D’altra parte è necessario che i cattolici con gioia riconoscano e stimino i valori veramente cristiani, promananti dal comune patrimonio, che si trovano presso i fratelli da noi separati. Riconoscere le ricchezze di Cristo e le opere virtuose nella vita degli altri, i quali rendono testimonianza a Cristo talora sino all’effusione del sangue, è cosa giusta e salutare: perché Dio è sempre mirabile e deve essere ammirato nelle sue opere. (Unitatis Redintegratio, op. Cit.). Detto questo, l’intero pensiero cattolico lo si può riassumere nel modo seguente: la Chiesa Cattolica con il Concilio Vaticano II ha intrapreso un vero e proprio itinerario di riconciliazione con le chiese cristiane separate da Roma. Essa, infatti ,intende stabilire con le altre confessione cristiane una relazione fraterna sincera e aperta al confronto, al dialogo e alla cooperazione. Oltre ciò, la Chiesa Cattolica incoraggia i suoi fedeli ad avere una preparazione adeguata in campo teologico perché il confronto e il dialogo con le altre confessioni sia fatto con spirito giusto e competente. L’approfondimento, quindi, della teologia cattolica ha e deve sempre avere una particolare attenzione “ecumenica”.

Il modo e il metodo di enunziare la fede cattolica non deve in alcun modo essere di ostacolo al dialogo con i fratelli. Bisogna assolutamente esporre con chiarezza tutta intera la dottrina. Niente è più alieno dall’ecumenismo che quel falso irenismo, che altera la purezza della dottrina cattolica e ne oscura il senso genuino e preciso. (Unitatis Redintegratio, cap.II, N. 11).

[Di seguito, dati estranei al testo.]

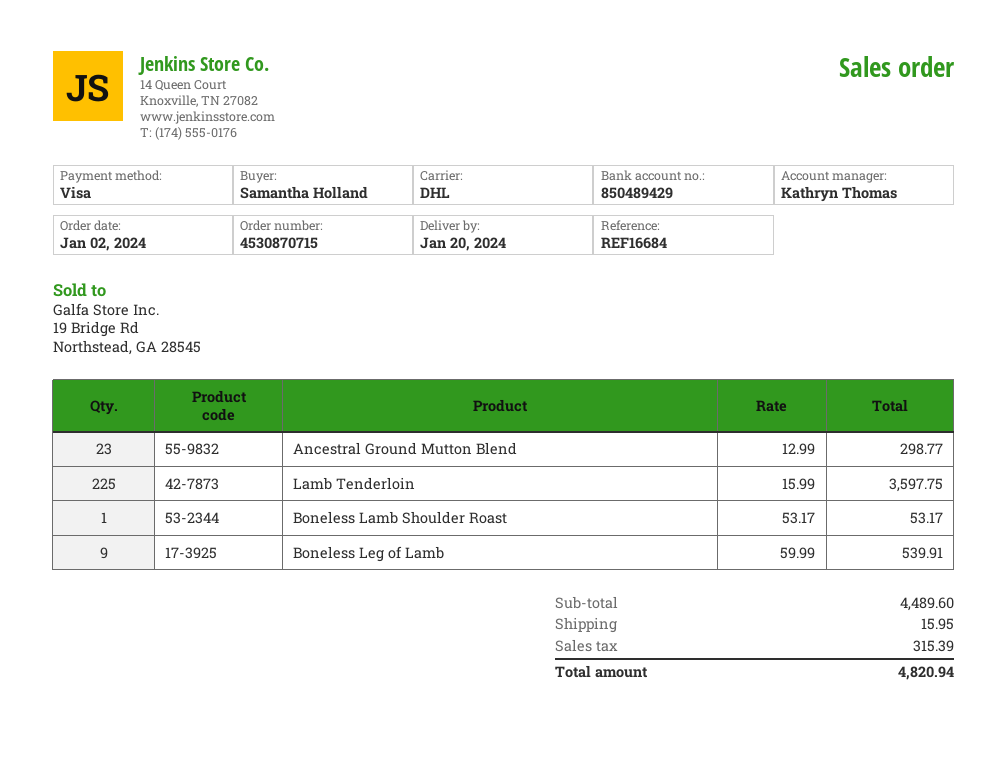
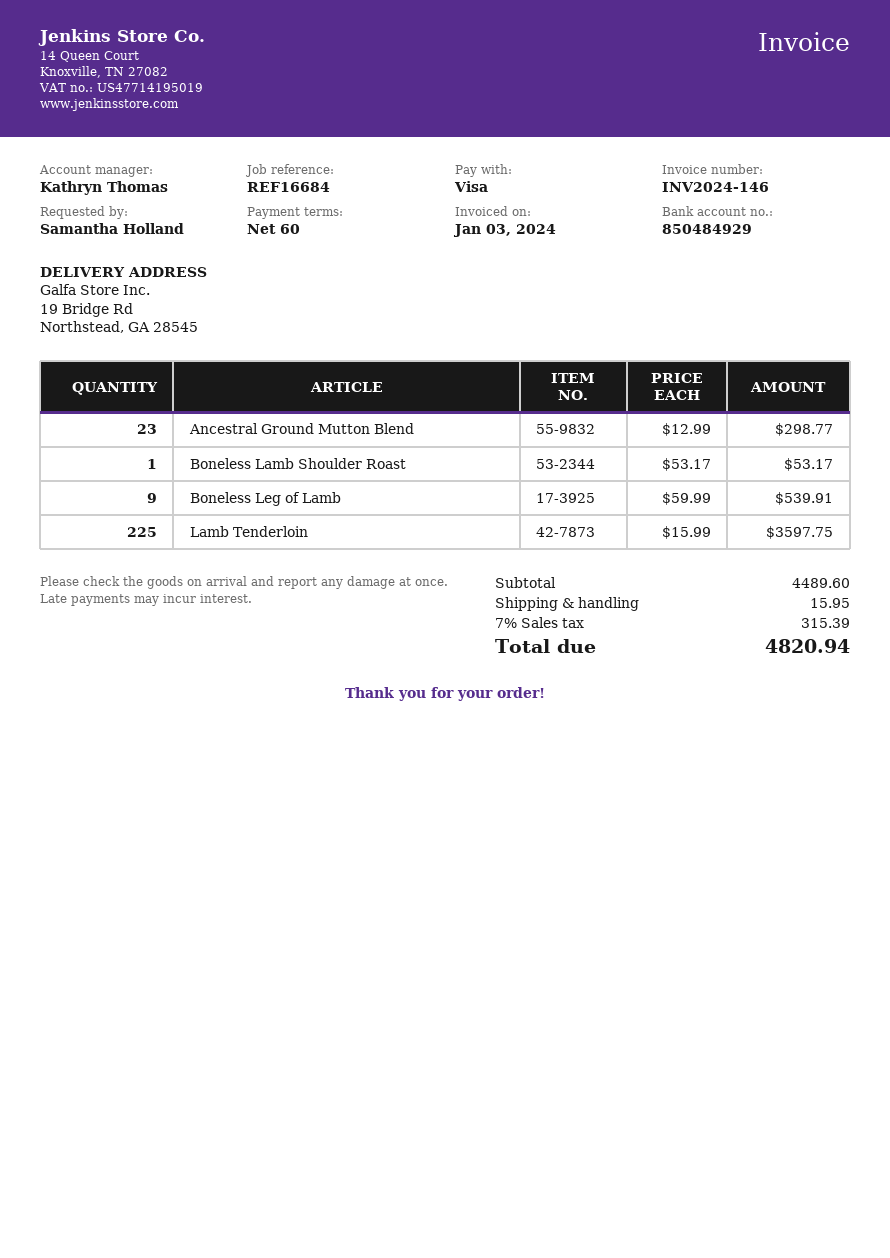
bank account: 850489429 -> 850484929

A questo punto emerge in tutta la sua chiarezza la posizione cattolica circa il dialogo ecumenico: non occorre praticare alcun tipo di falso irenismo! Oggi tale tendenza, ritengo, sia molto diffusa e praticata in ambito ecclesiale. Non me ne vogliano gli esperti ma è così! Tale tendenza, purtroppo, affonda le sue radici nell’analfabetismo della fede in ambito cattolico. Molti se dicenti cattolici impegnati, infatti, parlano di ecumenismo, di Concilio Vaticano II, si caricano di incarichi in parrocchia e nelle diocesi ma mai e dico mai hanno poi letto e compreso i documenti del Concilio Vaticano II! Infine, per non cadere in un divago arido e parenetico concludo la mia riflessione – lasciando i lettori lo spazio per un personale approfondimento sull’argomento – con la seguente citazione:

La cooperazione di tutti i cristiani esprime vivamente l’unione già esistente tra di loro, e pone in più piena luce il volto di Cristo servo. Questa cooperazione, già attuata in non poche nazioni, va ogni giorno più perfezionata—specialmente nelle nazioni dove è in atto una evoluzione sociale o tecnica—sia facendo stimare rettamente la dignità della persona umana, sia lavorando a promuovere il bene della pace, sia applicando socialmente il Vangelo, sia facendo progredire con spirito cristiano le scienze e le arti, come pure usando rimedi d’ogni genere per venire incontro alle miserie de. Nostro tempo, quali sono la fame e le calamità, l’analfabetismo e l’indigenza, la mancanza di abitazioni e l’ineguale distribuzione della ricchezza. Da questa cooperazione i credenti in Cristo possono facilmente imparare come ci si possa meglio conoscere e maggiormente stimare gli uni e gli altri, e come si appiani la via verso l’unità dei cristiani. (Unitatis Redintegratio, cap. II, N. 12).